I decided to start by examining gender bias on a sentence level. The alternative would have been to examine paragraphs or even the whole text. If I found a biased word, I would label the entire text as biased. I steered away from this method because I felt a singular word did not necessarily make an entire text biased. Instead I felt it was more important to that specific word’s relationship with other words to get a better understanding of the role it played in terms of generating bias. The only way for me to do so was by using a high level of granularity and processing sentences instead of larger chunks of text.

When examining sentences, I wanted to break each sentence down into words and identify the part of speech of every word. I needed to decide which parts of speech I wanted to examine to determine if the sentence was biased. I ended up choosing the subject and object for the following reasons: The object is what the writer associates to a gendered subject (man, boy, woman, girl, etc.). Additionally, these are the parts of speech that are most likely to be targets of gender bias, and the relationship between the two most often indicates bias. For example, if the writer correlates something stereotypical to the subject ‘girl’, such as the word ‘nurse’ or ‘dolls’, then it becomes clear that the sentence is biased. For this reason, I chose to examine the subject and object relationship. Additionally, something that reinforced my choice was my observation that the biased relationship in most sentences with gender stereotypes was often between these two components.

Note: The sentences I examined were from an article from The Gender Equality Law Center[1]. I also used some of these sentences to help me develop my own algorithm.

I used the Python library Spacy to deconstruct each sentence — because it is one of the few libraries that would parse sentences for me — and loaded a file called ‘encore_web_lg’, which allowed me to separate the words in each sentence into Spacy token objects. Tokens have many features, but the main ones that I used were:

  • token.pos_, for part of speech
  • token.dep_, for dependencies or the relationship the word has to other words in the sentence
  • token.text, which gave me the string form of the words
  • token.lemma_, which gave me the root form of the word, example: token.lemma_ for Women would be woman

Here is an example of the sentence ‘A girl should like dolls.’ displayed with Spacy:

Spacy visual of parts of speech for the sentence ‘A girl should like dolls.’
Image by author.

Using Spacy, I created two methods in which I checked for the object and subject of each sentence. I only proceeded with the sentence if the subject was either male or female, which I determined by checking if the lemma and lowercase form of the subject was in the following lists:

lemma_female=[‘girl’, ‘woman’, ‘women’, ‘female’]

lemma_male=[‘boy’, ‘man’, ‘men’, ‘male’]

Note: The reason I included women and men despite both of them not being root words is because in some cases, Spacy is not able to detect that the lemma form is woman and thus it defaults to women. In order to account for this issue, I had to add women and men to the lemma lists.

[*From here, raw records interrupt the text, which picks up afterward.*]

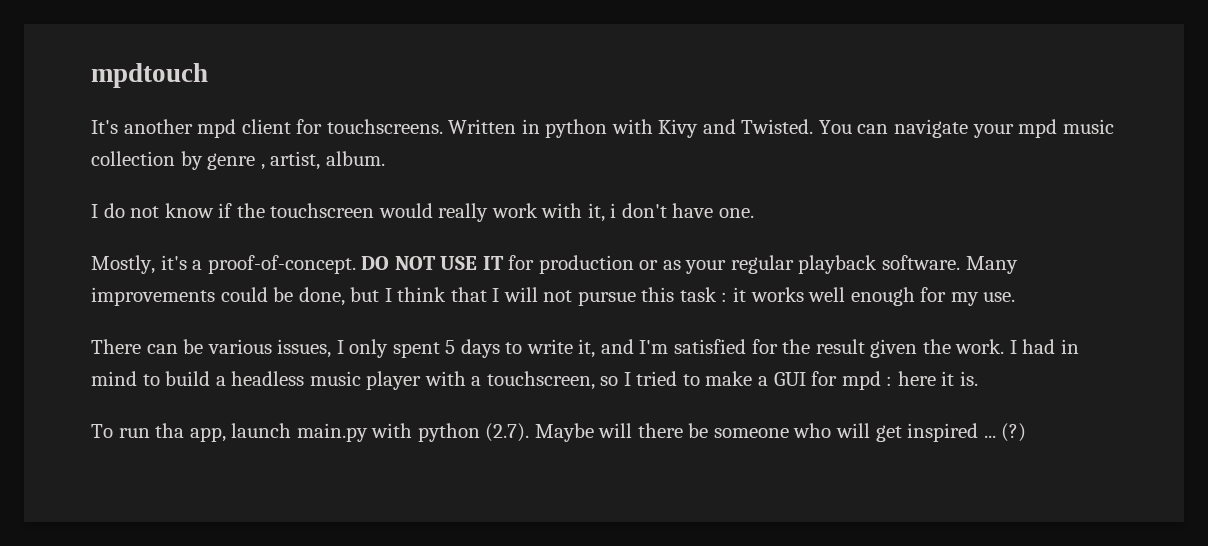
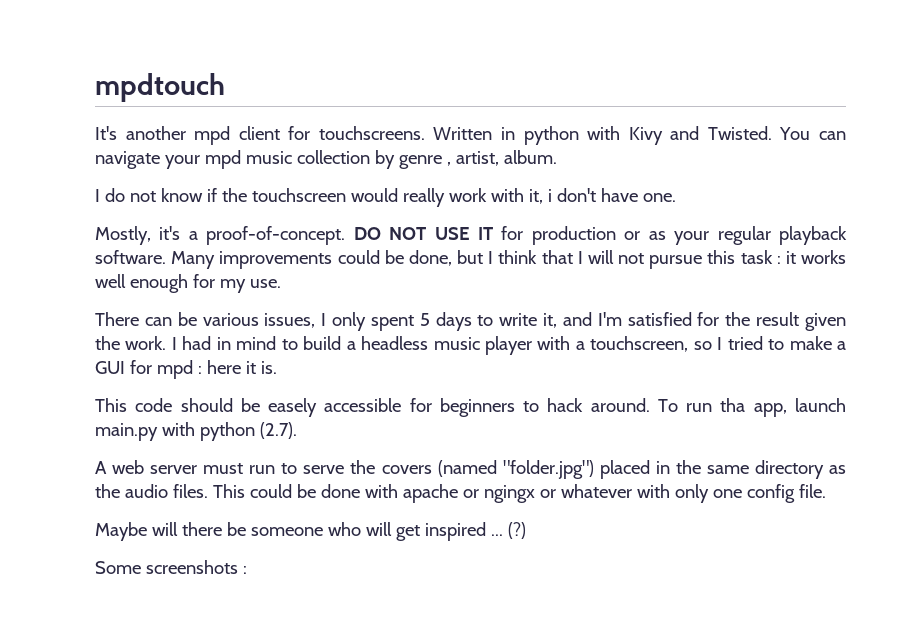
(978, 378) none -> [95,398,650,417] This code should be easely accessible for beginners to hack around.
(530, 432) none -> [95,460,846,479] [95,484,826,503] // A web server must run to serve the covers (named "folder.jpg") placed in the same directory as the audio files. This could be done with apache or ngingx or whatever with only one config file. //
(1027, 432) none -> [95,560,247,574] // Some screenshots :

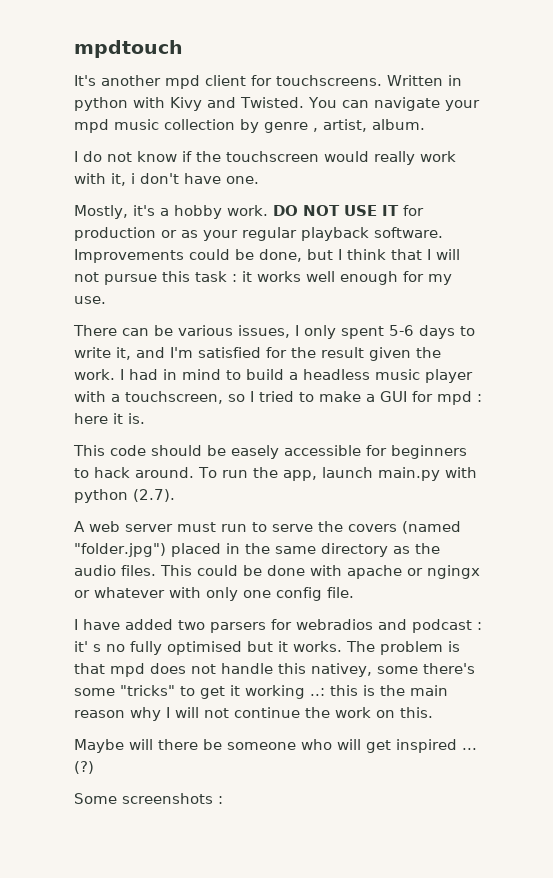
[206,226,346,245] proof-of-concept. -> [174,205,268,219] hobby work.
[171,251,333,269] Many improvements -> [74,249,184,263] Improvements
[419,313,430,326] 5 -> [389,325,414,336] 5-6
[720,398,746,412] tha -> [252,467,278,478] the
(826, 491) none -> [74,619,482,633] [74,641,460,655] [74,663,475,677] [74,685,448,699] [74,707,433,721] // I have added two parsers for webradios and podcast : it' s no fully optimised but it works. The problem is that mpd does not handle this nativey, some there's some "tricks" to get it working ..: this is the main reason why I will not continue the work on this.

With the example of the sentence ‘A girl likes dolls.’, my method would give me the subject — girl and object — dolls.

However, I realized that the sentence ‘A girl likes dolls.’ would be unbiased because there was no insistence that a girl should like dolls, unlike in a sentence like ‘A girl should like dolls.’

So, in order to ensure that my methods were only looking at sentences that were biased, I checked for qualifiers, such as the word should. Qualifiers are words that “change how absolute, certain or generalized a statement is.” [2]. I checked specifically for necessity and quantity qualifiers because they indicated whether or not the user inputting the sentences believed males and females either should do something or was making broad generalizations about either gender or even both:

necessity_qualifiers=[‘must’, ‘should’, ‘ought’, ‘required’, ‘have to’, ‘has to’]

quantity_qualifiers=[‘all’, ‘only’, ‘most’]

Additionally, I checked if the words were plural gender terms because if so, the user would be making a generalization about the entire gender, not just a singular member. To do so, I checked if the subject was in the following list:

plural_form=[‘women’, ‘men’, ‘girls’, ‘boys’, ‘females’, ‘males’]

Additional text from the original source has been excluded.